Down to the last character, repeat the data that follows.

(DATA TO PROCESS begins)

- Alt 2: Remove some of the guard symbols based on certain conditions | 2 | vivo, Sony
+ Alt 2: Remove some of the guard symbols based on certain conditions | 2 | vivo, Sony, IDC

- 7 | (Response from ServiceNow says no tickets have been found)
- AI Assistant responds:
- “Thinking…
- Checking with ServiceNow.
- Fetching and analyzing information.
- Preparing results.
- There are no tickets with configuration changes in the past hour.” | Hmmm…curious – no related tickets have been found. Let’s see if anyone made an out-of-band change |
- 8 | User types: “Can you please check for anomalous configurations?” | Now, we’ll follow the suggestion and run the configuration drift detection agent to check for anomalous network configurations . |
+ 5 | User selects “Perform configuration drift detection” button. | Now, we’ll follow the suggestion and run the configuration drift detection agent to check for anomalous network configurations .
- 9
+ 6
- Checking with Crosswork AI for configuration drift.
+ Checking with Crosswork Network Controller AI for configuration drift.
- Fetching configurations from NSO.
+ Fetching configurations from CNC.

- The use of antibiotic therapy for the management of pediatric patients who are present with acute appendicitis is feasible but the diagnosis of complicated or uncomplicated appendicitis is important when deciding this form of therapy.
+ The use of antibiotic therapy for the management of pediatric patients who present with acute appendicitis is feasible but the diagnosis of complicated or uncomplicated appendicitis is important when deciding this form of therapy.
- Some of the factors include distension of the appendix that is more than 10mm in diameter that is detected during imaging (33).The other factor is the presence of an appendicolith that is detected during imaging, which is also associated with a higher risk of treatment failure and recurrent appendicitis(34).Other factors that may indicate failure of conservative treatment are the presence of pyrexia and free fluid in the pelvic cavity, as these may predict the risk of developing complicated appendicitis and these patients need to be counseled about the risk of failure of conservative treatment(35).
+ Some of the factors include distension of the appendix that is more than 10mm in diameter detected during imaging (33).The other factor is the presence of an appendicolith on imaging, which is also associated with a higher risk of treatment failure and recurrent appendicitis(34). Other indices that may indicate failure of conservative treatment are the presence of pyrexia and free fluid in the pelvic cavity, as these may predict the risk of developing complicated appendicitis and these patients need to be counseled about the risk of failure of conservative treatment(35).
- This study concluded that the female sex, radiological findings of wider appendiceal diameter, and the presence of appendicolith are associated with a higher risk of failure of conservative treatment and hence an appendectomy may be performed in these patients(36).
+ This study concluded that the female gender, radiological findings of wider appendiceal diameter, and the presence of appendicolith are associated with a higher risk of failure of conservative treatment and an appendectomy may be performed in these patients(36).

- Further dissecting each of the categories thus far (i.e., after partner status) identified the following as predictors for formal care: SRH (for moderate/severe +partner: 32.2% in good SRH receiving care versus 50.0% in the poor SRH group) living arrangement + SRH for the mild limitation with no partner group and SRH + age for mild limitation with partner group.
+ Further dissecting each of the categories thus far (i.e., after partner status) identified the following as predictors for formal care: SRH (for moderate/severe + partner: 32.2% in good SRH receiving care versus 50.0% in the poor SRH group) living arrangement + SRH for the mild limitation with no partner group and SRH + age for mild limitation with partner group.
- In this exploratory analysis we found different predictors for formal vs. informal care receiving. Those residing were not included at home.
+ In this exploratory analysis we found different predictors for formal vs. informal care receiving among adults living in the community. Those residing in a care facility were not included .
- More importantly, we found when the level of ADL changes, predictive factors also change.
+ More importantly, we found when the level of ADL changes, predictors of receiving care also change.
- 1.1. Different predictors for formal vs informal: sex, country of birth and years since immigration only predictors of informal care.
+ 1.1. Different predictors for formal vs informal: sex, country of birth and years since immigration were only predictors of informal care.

(DATA TO PROCESS ends)

# WRITTEN SOLUTION
- Alt 2: Remove some of the guard symbols based on certain conditions | 2 | vivo, Sony
+ Alt 2: Remove some of the guard symbols based on certain conditions | 2 | vivo, Sony, IDC

- 7 | (Response from ServiceNow says no tickets have been found)
- AI Assistant responds:
- “Thinking…
- Checking with ServiceNow.
- Fetching and analyzing information.
- Preparing results.
- There are no tickets with configuration changes in the past hour.” | Hmmm…curious – no related tickets have been found. Let’s see if anyone made an out-of-band change |
- 8 | User types: “Can you please check for anomalous configurations?” | Now, we’ll follow the suggestion and run the configuration drift detection agent to check for anomalous network configurations . |
+ 5 | User selects “Perform configuration drift detection” button. | Now, we’ll follow the suggestion and run the configuration drift detection agent to check for anomalous network configurations .
- 9
+ 6
- Checking with Crosswork AI for configuration drift.
+ Checking with Crosswork Network Controller AI for configuration drift.
- Fetching configurations from NSO.
+ Fetching configurations from CNC.

- The use of antibiotic therapy for the management of pediatric patients who are present with acute appendicitis is feasible but the diagnosis of complicated or uncomplicated appendicitis is important when deciding this form of therapy.
+ The use of antibiotic therapy for the management of pediatric patients who present with acute appendicitis is feasible but the diagnosis of complicated or uncomplicated appendicitis is important when deciding this form of therapy.
- Some of the factors include distension of the appendix that is more than 10mm in diameter that is detected during imaging (33).The other factor is the presence of an appendicolith that is detected during imaging, which is also associated with a higher risk of treatment failure and recurrent appendicitis(34).Other factors that may indicate failure of conservative treatment are the presence of pyrexia and free fluid in the pelvic cavity, as these may predict the risk of developing complicated appendicitis and these patients need to be counseled about the risk of failure of conservative treatment(35).
+ Some of the factors include distension of the appendix that is more than 10mm in diameter detected during imaging (33).The other factor is the presence of an appendicolith on imaging, which is also associated with a higher risk of treatment failure and recurrent appendicitis(34). Other indices that may indicate failure of conservative treatment are the presence of pyrexia and free fluid in the pelvic cavity, as these may predict the risk of developing complicated appendicitis and these patients need to be counseled about the risk of failure of conservative treatment(35).
- This study concluded that the female sex, radiological findings of wider appendiceal diameter, and the presence of appendicolith are associated with a higher risk of failure of conservative treatment and hence an appendectomy may be performed in these patients(36).
+ This study concluded that the female gender, radiological findings of wider appendiceal diameter, and the presence of appendicolith are associated with a higher risk of failure of conservative treatment and an appendectomy may be performed in these patients(36).

- Further dissecting each of the categories thus far (i.e., after partner status) identified the following as predictors for formal care: SRH (for moderate/severe +partner: 32.2% in good SRH receiving care versus 50.0% in the poor SRH group) living arrangement + SRH for the mild limitation with no partner group and SRH + age for mild limitation with partner group.
+ Further dissecting each of the categories thus far (i.e., after partner status) identified the following as predictors for formal care: SRH (for moderate/severe + partner: 32.2% in good SRH receiving care versus 50.0% in the poor SRH group) living arrangement + SRH for the mild limitation with no partner group and SRH + age for mild limitation with partner group.
- In this exploratory analysis we found different predictors for formal vs. informal care receiving. Those residing were not included at home.
+ In this exploratory analysis we found different predictors for formal vs. informal care receiving among adults living in the community. Those residing in a care facility were not included .
- More importantly, we found when the level of ADL changes, predictive factors also change.
+ More importantly, we found when the level of ADL changes, predictors of receiving care also change.
- 1.1. Different predictors for formal vs informal: sex, country of birth and years since immigration only predictors of informal care.
+ 1.1. Different predictors for formal vs informal: sex, country of birth and years since immigration were only predictors of informal care.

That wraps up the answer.